Green indicated at the Wednesday meeting that his committee’s bill has the support of all Republicans on the panel, and said the bill was introduced by him and “all my Republican colleagues on the committee.”
The legislation, released on Monday, would restart construction of the border wall, increase the number of Border Patrol agents and modernize border security technology.
It would also prevent Customs and Border Protection from allowing migrants to schedule appointments at the border to make asylum claims via the CBP One app, which was recently expanded for that purpose. The bill would permit the app to be used “only for inspection of perishable cargo.”

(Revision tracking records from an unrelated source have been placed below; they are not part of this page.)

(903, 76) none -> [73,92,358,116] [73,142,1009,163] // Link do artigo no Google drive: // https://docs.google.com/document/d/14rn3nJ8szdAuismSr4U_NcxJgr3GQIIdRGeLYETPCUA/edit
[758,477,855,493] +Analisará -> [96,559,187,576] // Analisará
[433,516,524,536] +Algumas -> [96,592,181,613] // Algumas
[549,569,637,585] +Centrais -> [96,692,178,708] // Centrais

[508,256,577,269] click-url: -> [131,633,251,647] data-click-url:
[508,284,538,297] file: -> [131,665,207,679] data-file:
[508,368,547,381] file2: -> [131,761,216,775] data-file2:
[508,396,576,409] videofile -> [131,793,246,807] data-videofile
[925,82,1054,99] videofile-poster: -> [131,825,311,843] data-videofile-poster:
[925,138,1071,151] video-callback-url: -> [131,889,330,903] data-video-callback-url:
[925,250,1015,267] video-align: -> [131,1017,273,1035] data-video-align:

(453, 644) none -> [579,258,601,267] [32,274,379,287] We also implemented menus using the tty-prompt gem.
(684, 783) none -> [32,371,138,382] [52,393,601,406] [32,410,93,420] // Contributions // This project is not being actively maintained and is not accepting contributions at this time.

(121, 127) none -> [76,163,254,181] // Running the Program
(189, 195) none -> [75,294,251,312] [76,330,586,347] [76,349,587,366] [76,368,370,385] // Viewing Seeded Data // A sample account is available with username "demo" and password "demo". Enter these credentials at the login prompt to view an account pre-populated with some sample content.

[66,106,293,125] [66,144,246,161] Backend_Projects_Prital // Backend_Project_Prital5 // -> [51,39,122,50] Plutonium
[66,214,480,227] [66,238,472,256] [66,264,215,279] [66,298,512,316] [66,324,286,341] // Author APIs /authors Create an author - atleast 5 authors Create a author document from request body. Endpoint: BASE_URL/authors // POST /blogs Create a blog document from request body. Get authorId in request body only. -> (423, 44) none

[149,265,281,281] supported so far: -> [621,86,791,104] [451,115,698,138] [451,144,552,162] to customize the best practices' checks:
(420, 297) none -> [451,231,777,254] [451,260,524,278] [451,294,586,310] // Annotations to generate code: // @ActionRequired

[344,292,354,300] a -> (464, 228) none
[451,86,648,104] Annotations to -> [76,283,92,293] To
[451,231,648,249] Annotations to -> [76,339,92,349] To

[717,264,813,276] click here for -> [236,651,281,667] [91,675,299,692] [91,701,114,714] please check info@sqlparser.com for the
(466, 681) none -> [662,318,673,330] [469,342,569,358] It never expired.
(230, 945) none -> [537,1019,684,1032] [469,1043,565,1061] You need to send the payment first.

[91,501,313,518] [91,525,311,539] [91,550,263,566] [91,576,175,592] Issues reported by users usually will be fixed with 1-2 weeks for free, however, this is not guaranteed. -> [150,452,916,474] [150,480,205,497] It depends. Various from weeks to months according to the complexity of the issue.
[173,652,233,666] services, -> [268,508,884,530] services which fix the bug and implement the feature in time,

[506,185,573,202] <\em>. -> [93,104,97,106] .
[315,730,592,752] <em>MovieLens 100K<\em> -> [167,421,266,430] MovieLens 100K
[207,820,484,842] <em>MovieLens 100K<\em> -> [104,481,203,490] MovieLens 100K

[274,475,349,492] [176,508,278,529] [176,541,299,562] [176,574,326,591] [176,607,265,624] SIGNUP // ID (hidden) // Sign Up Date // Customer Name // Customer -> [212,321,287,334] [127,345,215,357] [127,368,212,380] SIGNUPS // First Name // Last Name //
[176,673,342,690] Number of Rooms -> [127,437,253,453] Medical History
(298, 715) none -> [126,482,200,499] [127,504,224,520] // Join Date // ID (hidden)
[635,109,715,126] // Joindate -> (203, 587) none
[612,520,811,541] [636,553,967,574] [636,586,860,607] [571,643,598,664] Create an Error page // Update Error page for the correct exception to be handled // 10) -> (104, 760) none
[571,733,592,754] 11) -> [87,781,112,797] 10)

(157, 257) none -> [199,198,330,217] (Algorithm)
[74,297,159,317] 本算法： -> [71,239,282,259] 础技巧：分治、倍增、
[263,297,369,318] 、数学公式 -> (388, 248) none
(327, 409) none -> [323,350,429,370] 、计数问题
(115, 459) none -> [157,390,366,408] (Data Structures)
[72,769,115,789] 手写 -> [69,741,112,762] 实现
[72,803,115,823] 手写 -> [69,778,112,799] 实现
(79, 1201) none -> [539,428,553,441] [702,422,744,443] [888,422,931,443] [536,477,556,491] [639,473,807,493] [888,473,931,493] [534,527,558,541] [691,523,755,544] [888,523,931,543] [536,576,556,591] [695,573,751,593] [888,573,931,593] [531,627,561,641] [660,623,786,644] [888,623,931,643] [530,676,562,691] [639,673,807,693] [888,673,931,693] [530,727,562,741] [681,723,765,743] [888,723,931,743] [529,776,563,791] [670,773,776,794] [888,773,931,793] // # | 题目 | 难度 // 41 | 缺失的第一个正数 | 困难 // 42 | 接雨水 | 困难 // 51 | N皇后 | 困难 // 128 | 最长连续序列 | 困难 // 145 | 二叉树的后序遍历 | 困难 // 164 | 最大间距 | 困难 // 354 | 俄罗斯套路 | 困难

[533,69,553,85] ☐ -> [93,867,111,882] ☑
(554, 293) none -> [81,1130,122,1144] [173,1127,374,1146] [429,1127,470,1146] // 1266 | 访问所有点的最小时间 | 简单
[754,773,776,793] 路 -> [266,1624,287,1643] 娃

Thompson criticized his Republican counterparts failing to consult with Democrats about the bill and instead sharing the text with them at the last minute. “That’s just not how we’ve done things around here. That’s not how we should do things,” Thompson said.
Green said at the Wednesday meeting that the Homeland Security and Judiciary Committee bills “must move together,” indicating the two committees’ bills would later be combined.
However, it’s unclear how the two border bills – either separately or together – would fare on the floor.
One Republican on the Judiciary Committee, Rep. Thomas Massie of Kentucky, joined Democrats in voting against advancing that panel’s legislation.
Several House Republicans, including Homeland Security Committee member Rep. Tony Gonzales of Texas, have previously raised concerns that earlier Republican-led border security proposals have gone too far in restricting asylum.
Gonzales said at the Wednesday meeting that the Homeland Security Committee bill is a “great start.”
But Gonzales told reporters last week that there are “a lot of members that have a lot of issues” with the Judiciary Committee’s border bill. Gonzales has also said he would vote against raising the debt ceiling “if bills come on the floor that are going to strip away the few legal [migration] paths that we have.”
Speaker Kevin McCarthy, R-Calif., can lose no more than four Republican votes to pass party-line legislation on the floor, assuming full attendance.